WHAT TO PRODUCE:
Print every entry exactly as it appears, but skip the pictures.

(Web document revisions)
- - -
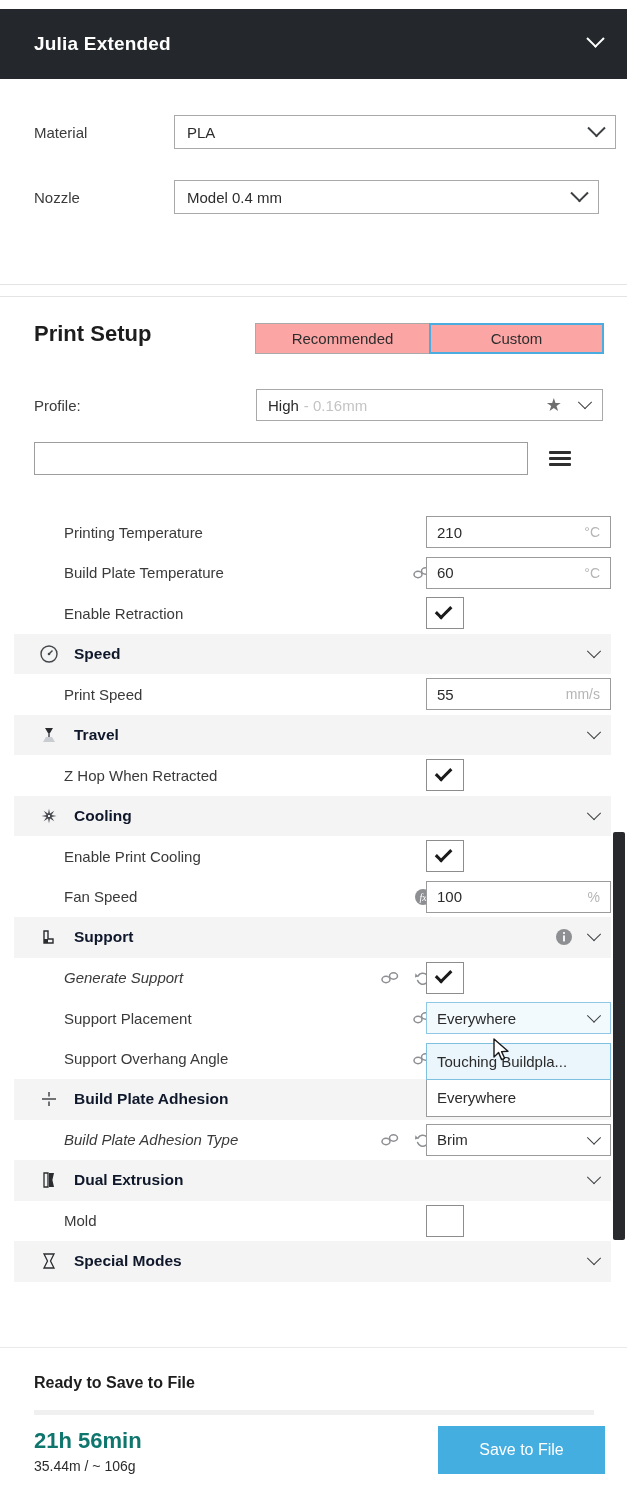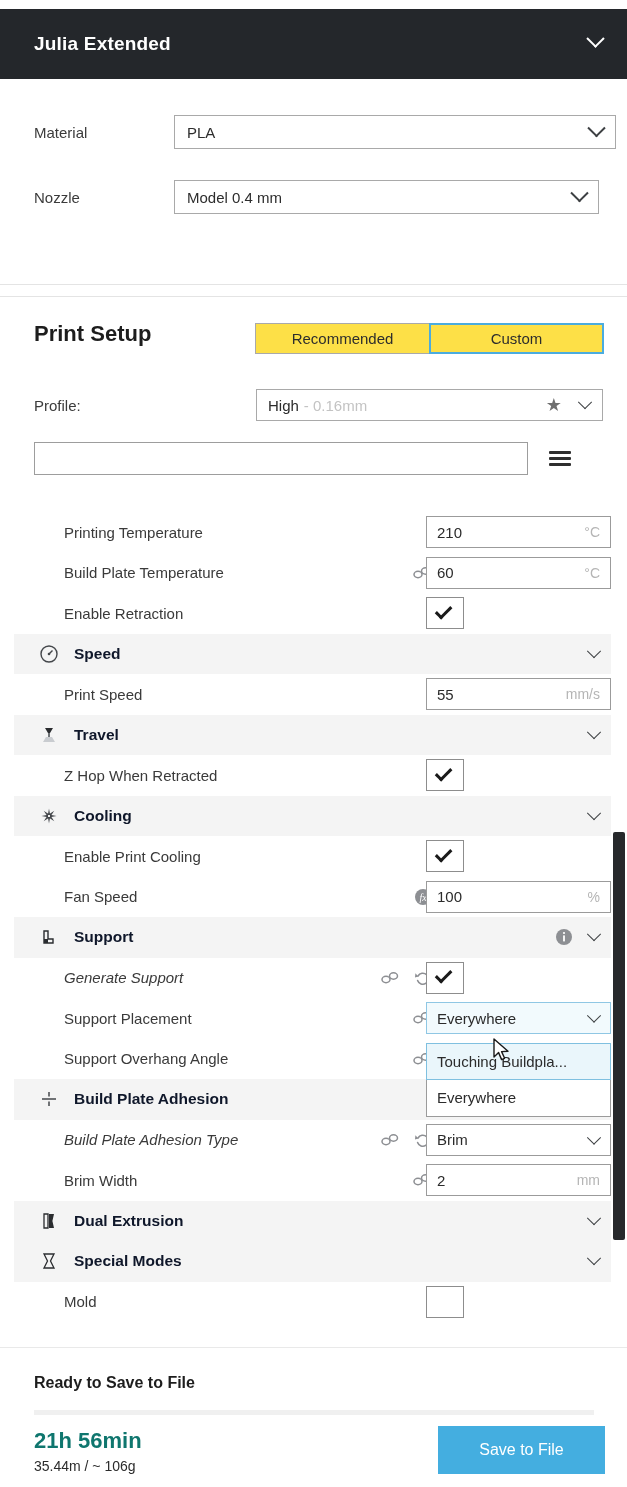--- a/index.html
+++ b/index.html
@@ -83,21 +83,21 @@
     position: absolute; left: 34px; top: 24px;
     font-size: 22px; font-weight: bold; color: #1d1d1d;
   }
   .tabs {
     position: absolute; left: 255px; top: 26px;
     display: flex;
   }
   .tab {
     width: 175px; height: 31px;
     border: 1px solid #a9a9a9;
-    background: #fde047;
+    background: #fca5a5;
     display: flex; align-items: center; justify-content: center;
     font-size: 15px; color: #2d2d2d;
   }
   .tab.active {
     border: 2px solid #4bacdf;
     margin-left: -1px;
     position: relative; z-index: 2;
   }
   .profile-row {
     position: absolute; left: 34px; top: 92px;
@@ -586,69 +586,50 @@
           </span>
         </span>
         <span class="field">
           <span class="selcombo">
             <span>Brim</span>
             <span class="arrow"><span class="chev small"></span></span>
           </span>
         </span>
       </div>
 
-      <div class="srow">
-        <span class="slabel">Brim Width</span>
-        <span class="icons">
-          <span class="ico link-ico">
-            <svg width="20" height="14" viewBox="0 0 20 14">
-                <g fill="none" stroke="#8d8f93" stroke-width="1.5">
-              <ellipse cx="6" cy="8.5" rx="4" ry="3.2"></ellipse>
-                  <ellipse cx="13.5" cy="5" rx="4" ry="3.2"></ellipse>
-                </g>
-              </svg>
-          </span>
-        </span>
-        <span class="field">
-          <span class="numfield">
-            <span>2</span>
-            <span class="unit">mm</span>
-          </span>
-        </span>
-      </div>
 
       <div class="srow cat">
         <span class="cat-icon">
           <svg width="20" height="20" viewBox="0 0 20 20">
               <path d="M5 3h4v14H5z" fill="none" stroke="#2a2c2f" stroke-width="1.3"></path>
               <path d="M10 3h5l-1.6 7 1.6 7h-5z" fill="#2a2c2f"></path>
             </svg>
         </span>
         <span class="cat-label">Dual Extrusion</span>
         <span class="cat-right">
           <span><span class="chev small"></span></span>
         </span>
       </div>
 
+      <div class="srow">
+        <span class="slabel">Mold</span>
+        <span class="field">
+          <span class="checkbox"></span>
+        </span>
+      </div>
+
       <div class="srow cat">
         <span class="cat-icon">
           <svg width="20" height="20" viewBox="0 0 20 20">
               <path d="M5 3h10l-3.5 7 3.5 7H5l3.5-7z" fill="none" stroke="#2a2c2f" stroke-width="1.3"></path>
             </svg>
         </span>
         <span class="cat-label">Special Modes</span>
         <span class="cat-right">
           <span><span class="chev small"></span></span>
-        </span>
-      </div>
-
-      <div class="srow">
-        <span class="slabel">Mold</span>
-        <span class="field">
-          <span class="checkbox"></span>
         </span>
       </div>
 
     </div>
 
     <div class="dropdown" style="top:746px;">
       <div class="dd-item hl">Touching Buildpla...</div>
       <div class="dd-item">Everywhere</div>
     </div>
- - -
RESULT:
--- a/index.html
+++ b/index.html
@@ -83,21 +83,21 @@
     position: absolute; left: 34px; top: 24px;
     font-size: 22px; font-weight: bold; color: #1d1d1d;
   }
   .tabs {
     position: absolute; left: 255px; top: 26px;
     display: flex;
   }
   .tab {
     width: 175px; height: 31px;
     border: 1px solid #a9a9a9;
-    background: #fde047;
+    background: #fca5a5;
     display: flex; align-items: center; justify-content: center;
     font-size: 15px; color: #2d2d2d;
   }
   .tab.active {
     border: 2px solid #4bacdf;
     margin-left: -1px;
     position: relative; z-index: 2;
   }
   .profile-row {
     position: absolute; left: 34px; top: 92px;
@@ -586,69 +586,50 @@
           </span>
         </span>
         <span class="field">
           <span class="selcombo">
             <span>Brim</span>
             <span class="arrow"><span class="chev small"></span></span>
           </span>
         </span>
       </div>
 
-      <div class="srow">
-        <span class="slabel">Brim Width</span>
-        <span class="icons">
-          <span class="ico link-ico">
-            <svg width="20" height="14" viewBox="0 0 20 14">
-                <g fill="none" stroke="#8d8f93" stroke-width="1.5">
-              <ellipse cx="6" cy="8.5" rx="4" ry="3.2"></ellipse>
-                  <ellipse cx="13.5" cy="5" rx="4" ry="3.2"></ellipse>
-                </g>
-              </svg>
-          </span>
-        </span>
-        <span class="field">
-          <span class="numfield">
-            <span>2</span>
-            <span class="unit">mm</span>
-          </span>
-        </span>
-      </div>
 
       <div class="srow cat">
         <span class="cat-icon">
           <svg width="20" height="20" viewBox="0 0 20 20">
               <path d="M5 3h4v14H5z" fill="none" stroke="#2a2c2f" stroke-width="1.3"></path>
               <path d="M10 3h5l-1.6 7 1.6 7h-5z" fill="#2a2c2f"></path>
             </svg>
         </span>
         <span class="cat-label">Dual Extrusion</span>
         <span class="cat-right">
           <span><span class="chev small"></span></span>
         </span>
       </div>
 
+      <div class="srow">
+        <span class="slabel">Mold</span>
+        <span class="field">
+          <span class="checkbox"></span>
+        </span>
+      </div>
+
       <div class="srow cat">
         <span class="cat-icon">
           <svg width="20" height="20" viewBox="0 0 20 20">
               <path d="M5 3h10l-3.5 7 3.5 7H5l3.5-7z" fill="none" stroke="#2a2c2f" stroke-width="1.3"></path>
             </svg>
         </span>
         <span class="cat-label">Special Modes</span>
         <span class="cat-right">
           <span><span class="chev small"></span></span>
-        </span>
-      </div>
-
-      <div class="srow">
-        <span class="slabel">Mold</span>
-        <span class="field">
-          <span class="checkbox"></span>
         </span>
       </div>
 
     </div>
 
     <div class="dropdown" style="top:746px;">
       <div class="dd-item hl">Touching Buildpla...</div>
       <div class="dd-item">Everywhere</div>
     </div>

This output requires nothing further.